The material below holds pictures; leave them out and reproduce exactly the lines from the one with "align-items: flex-start ->" through the one with "border: 2px solid", inclusive.

**GIVEN INFORMATION:**

----------------------------------------

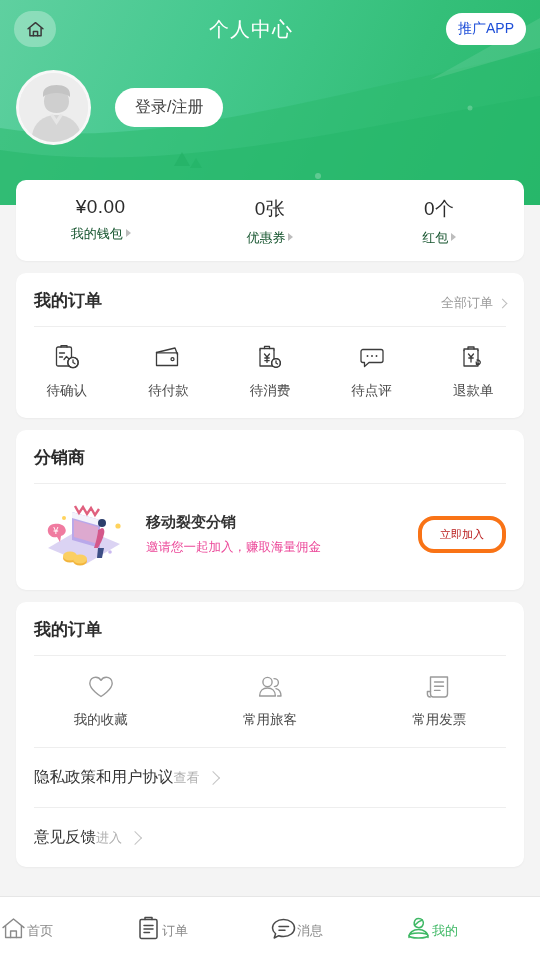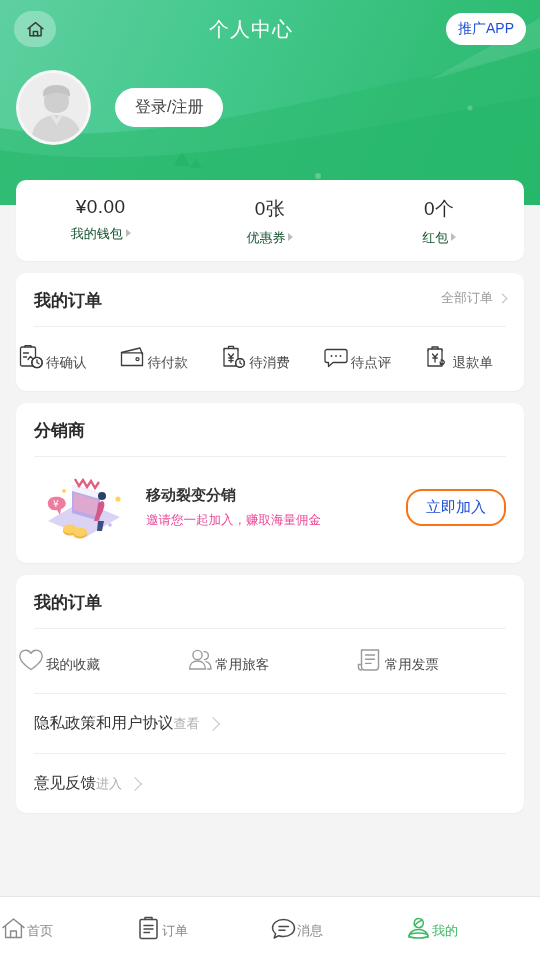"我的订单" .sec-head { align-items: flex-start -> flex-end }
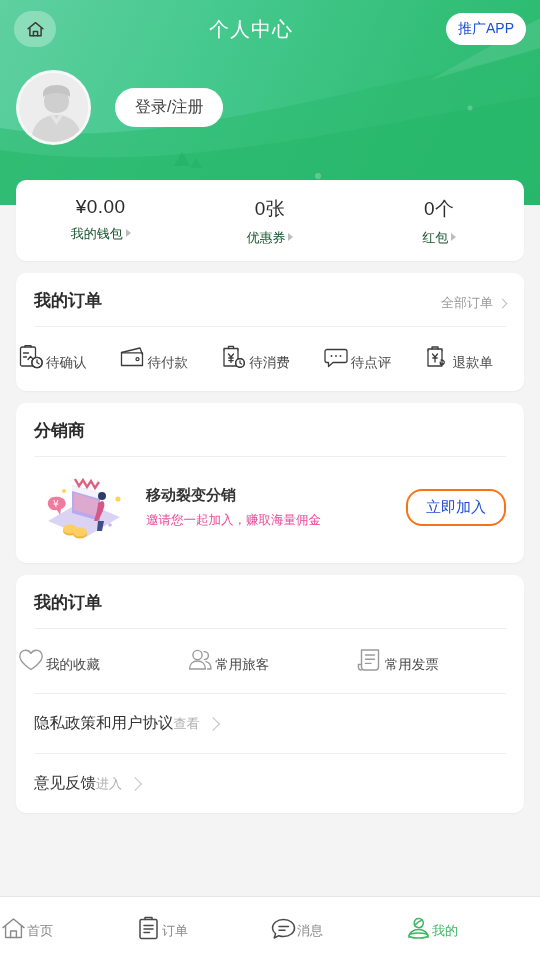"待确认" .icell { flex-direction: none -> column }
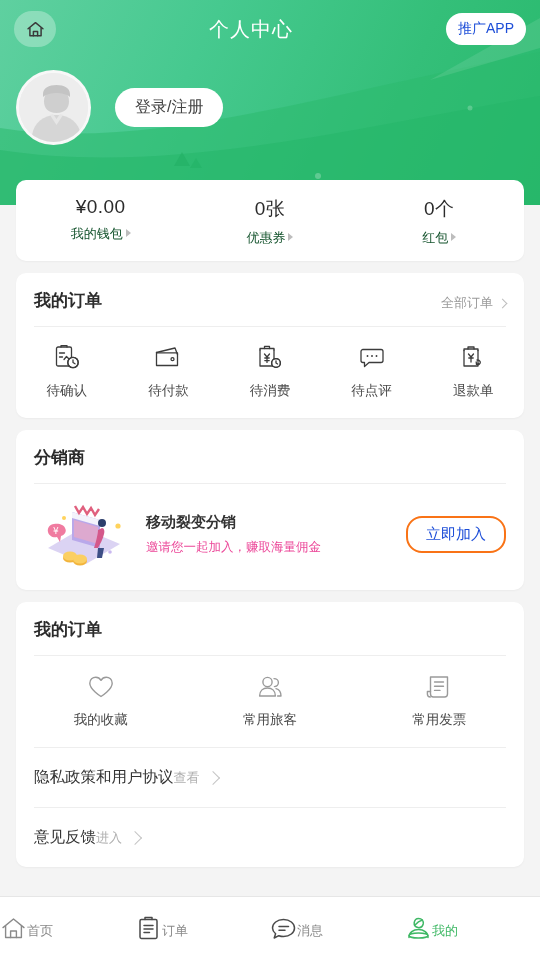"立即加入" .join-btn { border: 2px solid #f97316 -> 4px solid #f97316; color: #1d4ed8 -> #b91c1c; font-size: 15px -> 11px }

----------------------------------------

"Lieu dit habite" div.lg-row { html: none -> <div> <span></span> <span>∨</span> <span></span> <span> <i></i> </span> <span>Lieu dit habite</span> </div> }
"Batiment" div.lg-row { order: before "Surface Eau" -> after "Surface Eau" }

----------------------------------------

**RESPONSE TO THIS TASK:**
"我的订单" .sec-head { align-items: flex-start -> flex-end }
"待确认" .icell { flex-direction: none -> column }
"立即加入" .join-btn { border: 2px solid #f97316 -> 4px solid #f97316; color: #1d4ed8 -> #b91c1c; font-size: 15px -> 11px }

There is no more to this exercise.